From ConHome’s article:

Ukrainians want to stay and fight

Only 11 per cent of Ukrainians agreed “if I could leave Ukraine safely tomorrow for another country I would.” Nearly seven in 10 (69 per cent) strongly disagreed. Only one in 20 (five per cent) of those aged 65 or over said they would leave if they could.

Indeed, 67 per cent said they would be willing to take up arms to defend the country against Russian troops, with a further seven per cent saying they were already doing so. 85 per cent of men and 63 per cent of women said they had already taken up arms or were willing to do so.

Ninety-three per cent said they were willing to help Ukrainian troops in other ways, such as providing shelter, food or clothing, or were already doing so.

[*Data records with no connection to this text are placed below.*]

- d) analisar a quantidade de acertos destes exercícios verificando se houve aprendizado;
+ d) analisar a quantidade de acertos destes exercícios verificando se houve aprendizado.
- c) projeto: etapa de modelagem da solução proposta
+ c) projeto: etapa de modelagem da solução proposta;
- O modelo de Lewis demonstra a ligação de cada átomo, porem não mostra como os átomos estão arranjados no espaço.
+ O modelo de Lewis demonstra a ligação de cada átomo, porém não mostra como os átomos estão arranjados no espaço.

Ninety-two per cent said they had a favourable view of President Zelensky, including 66 per cent whose view was very favourable.

Ukrainians do not expect a long war

More than half (56 per cent) of Ukrainians said they expected the conflict to be over by the end of March, with a further 14 per cent expecting it to last up to three months. Fewer than one in ten (nine per cent) said they thought it would last longer than six months. Women and younger people were more optimistic about an early end to military action.

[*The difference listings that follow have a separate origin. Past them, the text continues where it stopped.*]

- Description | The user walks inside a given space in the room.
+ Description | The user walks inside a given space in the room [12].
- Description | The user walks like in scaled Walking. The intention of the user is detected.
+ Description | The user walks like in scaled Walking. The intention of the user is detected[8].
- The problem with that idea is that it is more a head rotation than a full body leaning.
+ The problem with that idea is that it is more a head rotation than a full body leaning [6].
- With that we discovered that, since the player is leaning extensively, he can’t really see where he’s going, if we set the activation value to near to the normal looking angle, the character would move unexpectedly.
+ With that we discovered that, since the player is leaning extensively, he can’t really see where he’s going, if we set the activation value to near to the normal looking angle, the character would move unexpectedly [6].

No part of Ukraine is part of Russia – but Ukrainians don’t see Russians as the enemy.

98 per cent of Ukrainians – including 82 per cent of those of Russian ethnicity – said they did not believe that any part of Ukraine was rightfully part of Russia.

While 97 per cent had an unfavourable view of Vladimir Putin and 94 per cent had an unfavourable view of the Russian military (including only 82 per cent saying “very unfavourable”; 12 per cent generously said their view of Russian forces was only “somewhat unfavourable”), Ukrainians see Russians themselves in a slightly different light.

Only 62 per cent said they had a very unfavourable view of the Russian people, with a further 19 per cent saying it was somewhat unfavourable. Fourteen per cent had a somewhat or very favourable view of the Russian people.

Ukrainians consider their future to be closer to Europe

Nearly 19 in 20 Ukrainians (93 per cent) said they considered their country’s future to be closer to Europe than to Russia. This included 78 per cent of respondents of Russian ethnicity, and 84 per cent of those in the east of the country closest to the Russian border.